Goliath Resources has several strategic shareholders, including Crescat Capital, Global Commodity Group (Singapore), McEwen Inc. (NYSE: MUX; TSX: MUX), Waratah Capital Advisors, Rob McEwen, Eric Sprott and Larry Childress.
Golddigger and Surebet in focus of further work
The Golddigger project is located in the well-known Golden Triangle exploration and mining region in northwestern British Columbia. The focus is on the already massive Surebet gold discovery, which Goliath describes as a high-grade system with multiple horizontally dipping and vertical “lodes”.
In 2025, Goliath completed the company’s largest drilling campaign to date at Golddigger, totaling 64,364 meters. The company is also fully funded for 2026 to implement a program of similar magnitude. In addition, 110 drill holes from the 2025 drilling program are still awaiting analysis results for silver, zinc, and lead, which will then be combined with the already known gold grades to give gold equivalent values (AuEq).
The announced contract amendment thus fits into a phase in which Goliath Resources is working in parallel on further data collection. While the MRE obligation has been contractually postponed to 2030, drilling and evaluation work continues.

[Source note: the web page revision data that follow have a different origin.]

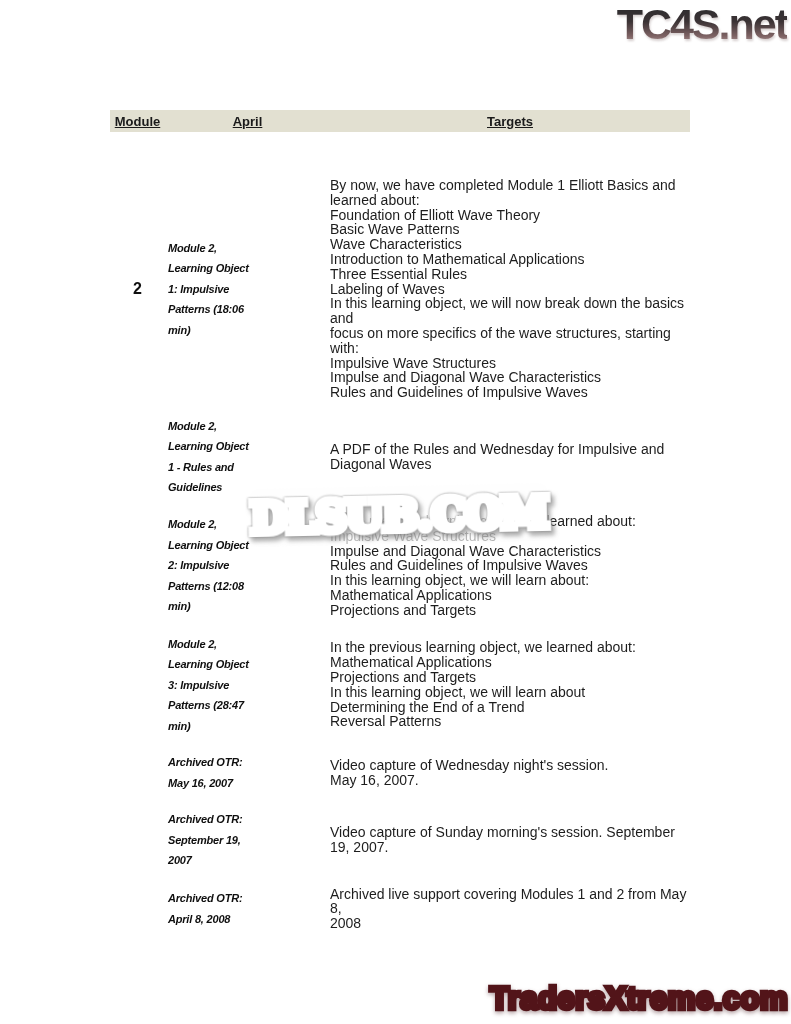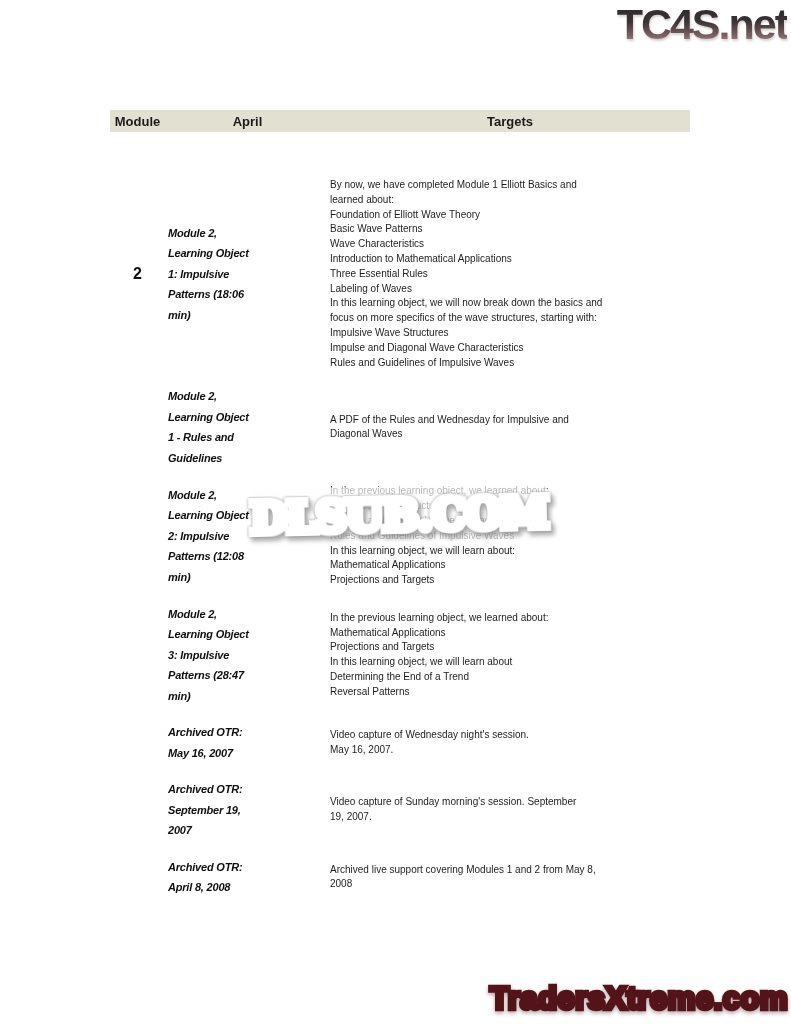--- a/index.html
+++ b/index.html
@@ -68,7 +68,7 @@
   th {
     background:#e2e0d1; height:22px; padding:0;
     font-size:13px; font-weight:bold; color:#1a1a1a;
-    text-align:center; vertical-align:middle;
+    text-align:center; vertical-align:middle;text-decoration:underline;
   }
   tr.spacer-row td { height:38px; padding:0; }
 

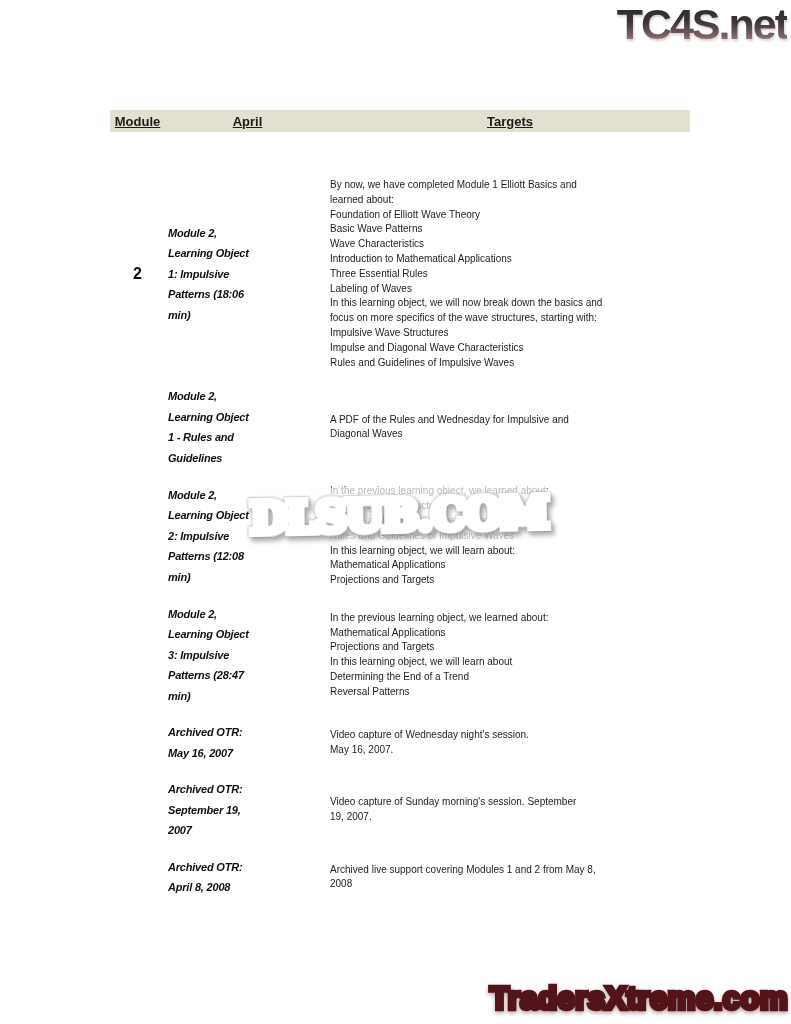--- a/index.html
+++ b/index.html
@@ -83,7 +83,7 @@
     padding:8px 0 8px 3px; color:#0f0f0f;
   }
   td.c-summary {
-    font-size:10px; line-height:14.8px; white-space:pre-line;
+    font-size:14px; line-height:14.8px; white-space:pre-line;
     padding:8px 0; color:#1d1d1d;
   }
 </style>

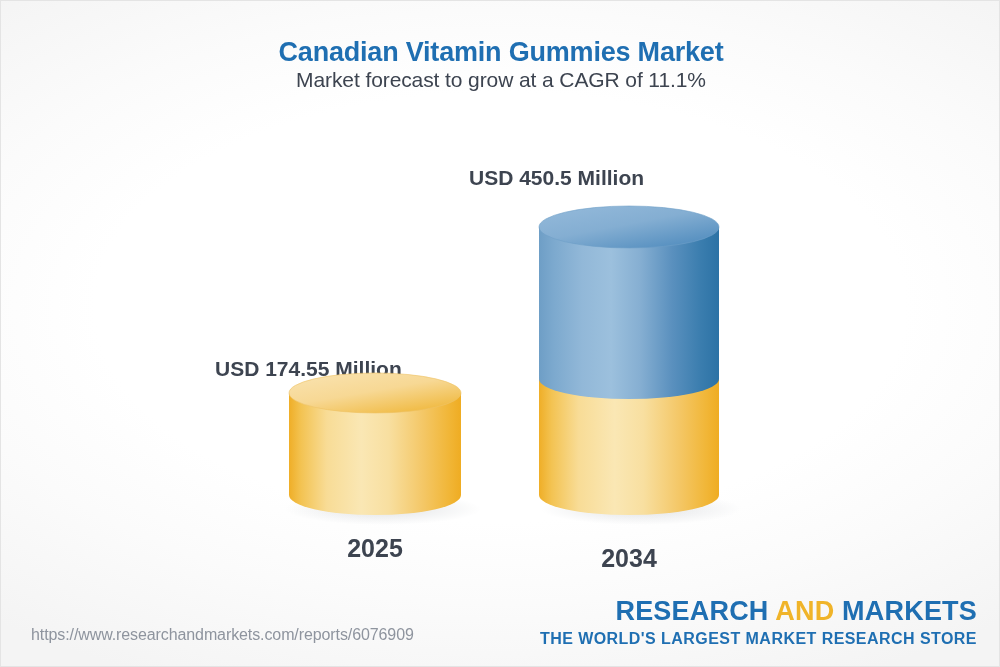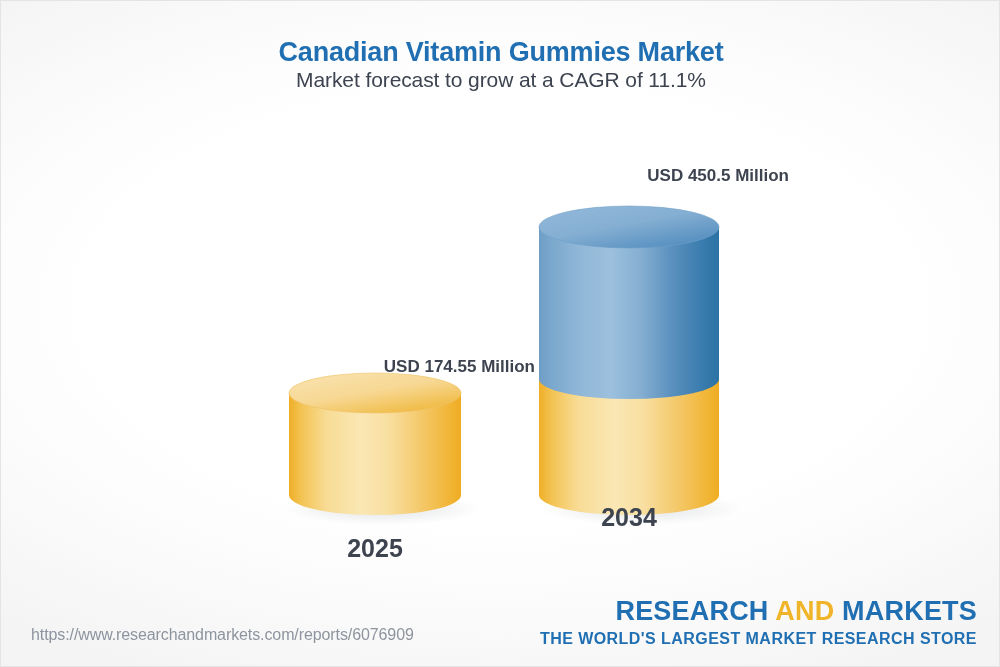--- a/index.html
+++ b/index.html
@@ -57,11 +57,11 @@
 
   .value-label {
     position: absolute;
-    font-size: 17px;
+    font-size: 21px;
     font-weight: bold;
     color: #3d4450;
     white-space: nowrap;
-    text-align: right;
+    text-align: left;
   }
   .cat-label {
     position: absolute;

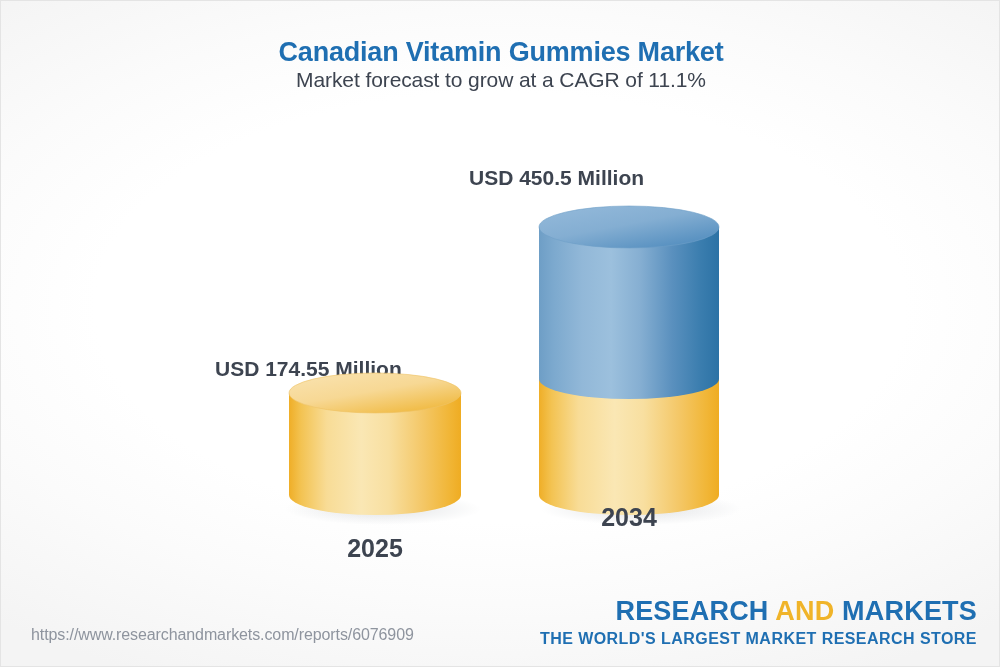--- a/index.html
+++ b/index.html
@@ -202,7 +202,7 @@
       </svg>
     </div>
 
-    <div class="cat-label" style="left:508px; top:502px; width:240px;">2034</div>
+    <div class="cat-label" style="left:508px; top:543px; width:240px;">2034</div>
 
   </div>
 

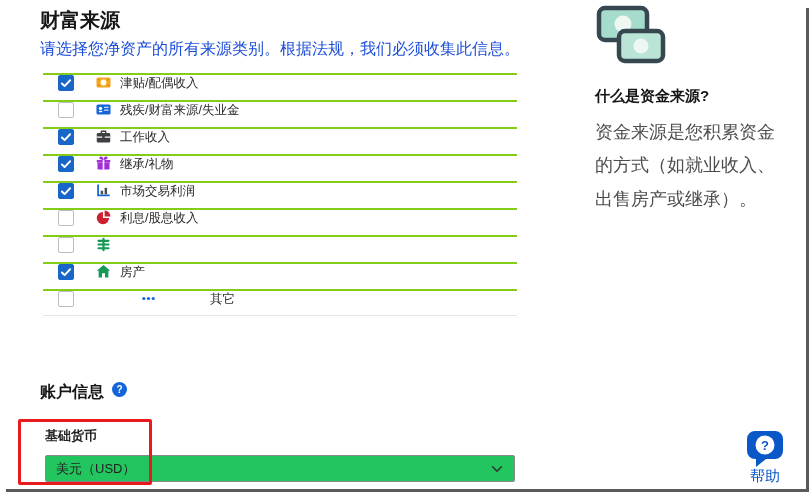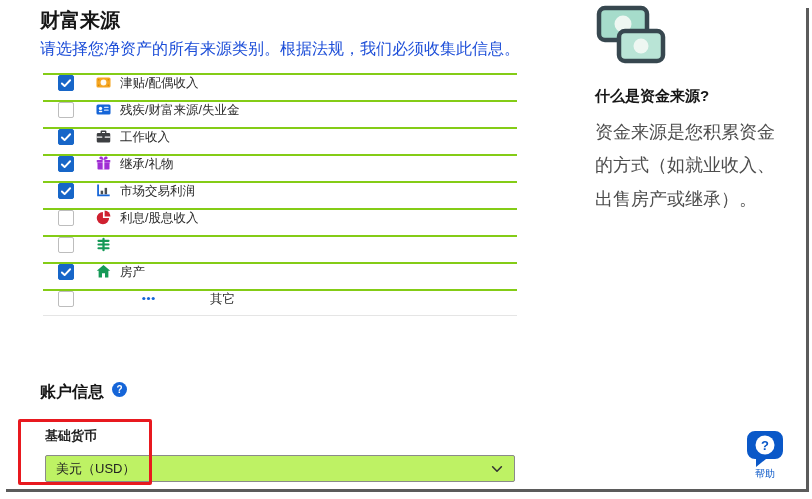--- a/index.html
+++ b/index.html
@@ -38,7 +38,7 @@
 
   .currency-label { position:absolute; left:45px; top:427px; font-size:13px; font-weight:bold; color:#222; }
   .currency-select { position:absolute; left:45px; top:455px; width:470px; height:27px; border:1px solid #8a8a8a;
-                     border-radius:2px; background:#bef264; display:flex; align-items:center; font-size:13px; color:#222;
+                     border-radius:2px; background:#22c55e; display:flex; align-items:center; font-size:13px; color:#222;
                      padding:0 10px; cursor:pointer; justify-content:space-between; }
   .currency-select .chev { width:14px; height:14px; }
 

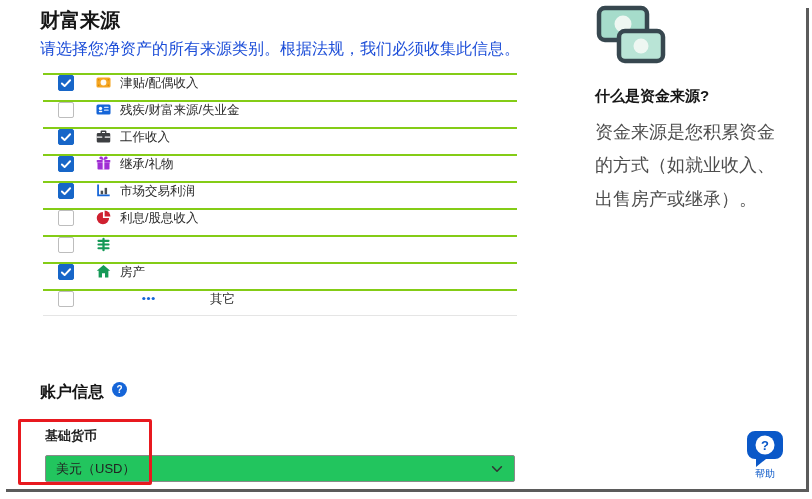--- a/index.html
+++ b/index.html
@@ -49,7 +49,7 @@
   
   .help-widget { position:absolute; left:742px; top:430px; width:46px; text-align:center; cursor:pointer; }
   .help-widget svg { width:38px; height:37px; display:block; margin:0 auto; }
-  .help-label { font-size:10px; color:#0a58c8; margin-top:0px; }
+  .help-label { font-size:15px; color:#0a58c8; margin-top:0px; }
 </style>
 </head>
 <body>

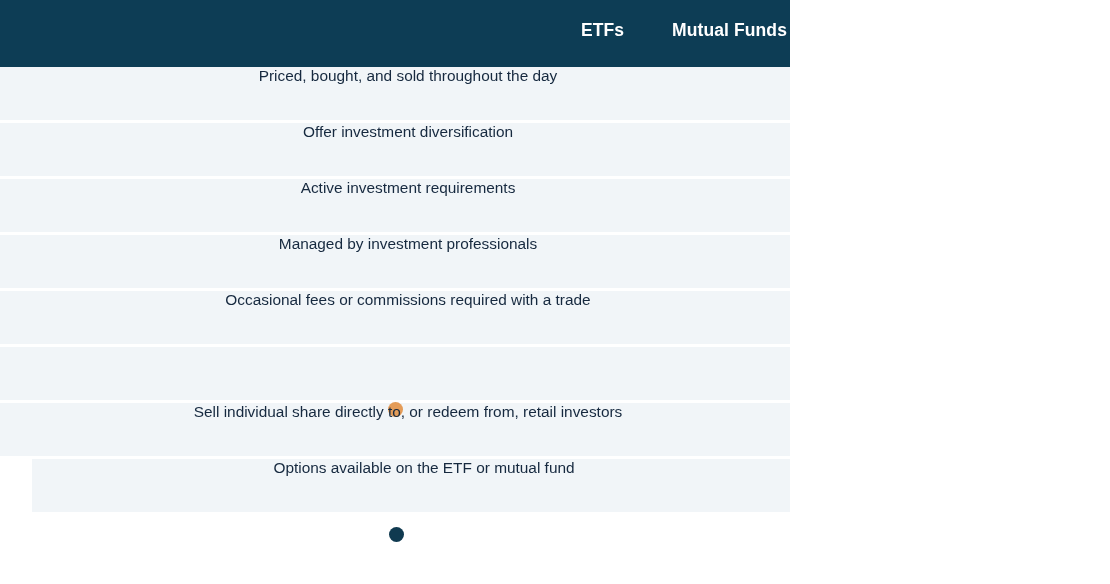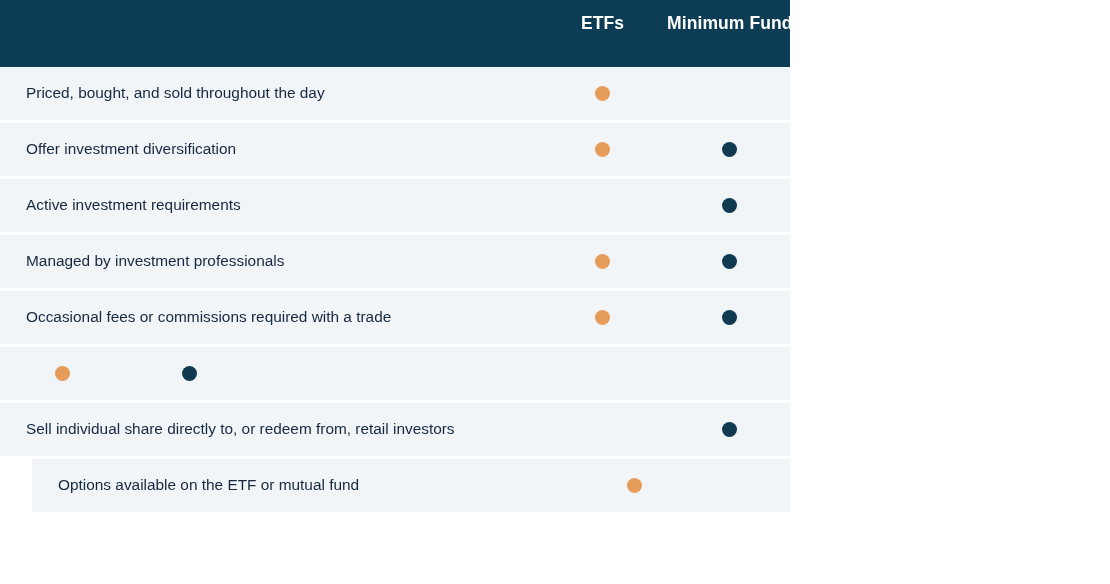--- a/index.html
+++ b/index.html
@@ -43,7 +43,7 @@
     font-size: 17.5px;
     font-weight: bold;
     letter-spacing: 0.1px;
-    padding-bottom: 33px;
+    padding-bottom: 26px;
     white-space: nowrap;
   }
   .table-header .col-head.etf {

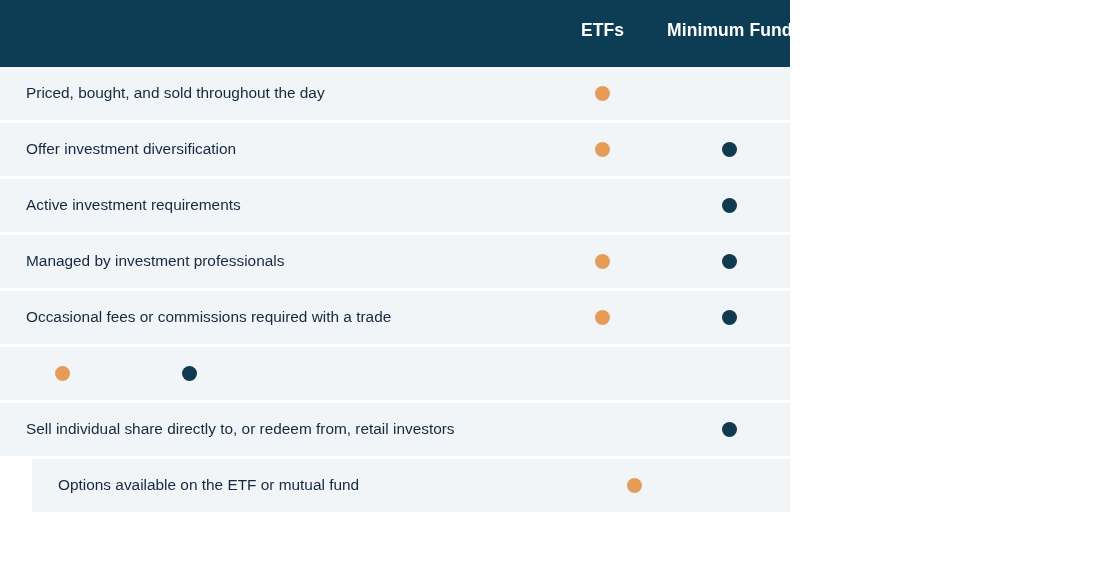--- a/index.html
+++ b/index.html
@@ -113,7 +113,7 @@
   <div class="table-header">
     <div class="feature-head"></div>
     <div class="col-head etf">ETFs</div>
-    <div class="col-head mf">Minimum Funds</div>
+    <div class="col-head mf">Mutual Funds</div>
   </div>
 
   <div class="table-body" id="table-body">

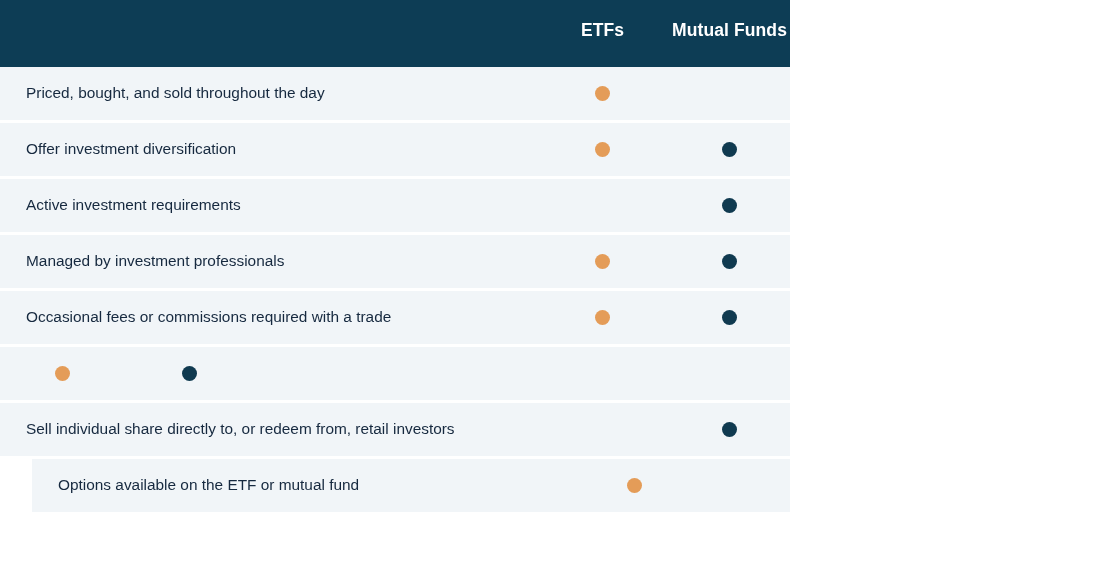--- a/index.html
+++ b/index.html
@@ -65,6 +65,7 @@
     background: #f1f5f8;
     border-bottom: 3px solid #ffffff;
     box-sizing: content-box;
+    flex-direction: column;
   }
   .row:last-child {
     border-bottom: none;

Classification of the new agreement
For Goliath Resources, the agreement primarily focuses on accelerating clarity regarding ownership and royalty terms. The reduction of the NSR from 3% to 2% lowers the burden, which is typically linked as a percentage to future revenues from the sale of metal. At the same time, with the acquisition of 100% of the shares in Golddigger, the company takes complete control of the project and will in future exclusively benefit from potential proceeds, whether from a takeover or the start of a potential production.
The amended MRE and payment arrangements also defer contractual milestones and potential payment obligations into the future. This resets the framework within which Goliath Resources intends to proceed with the next work programs at the Golddigger Project, including the pending sample analyses and the planned 2026 drilling program.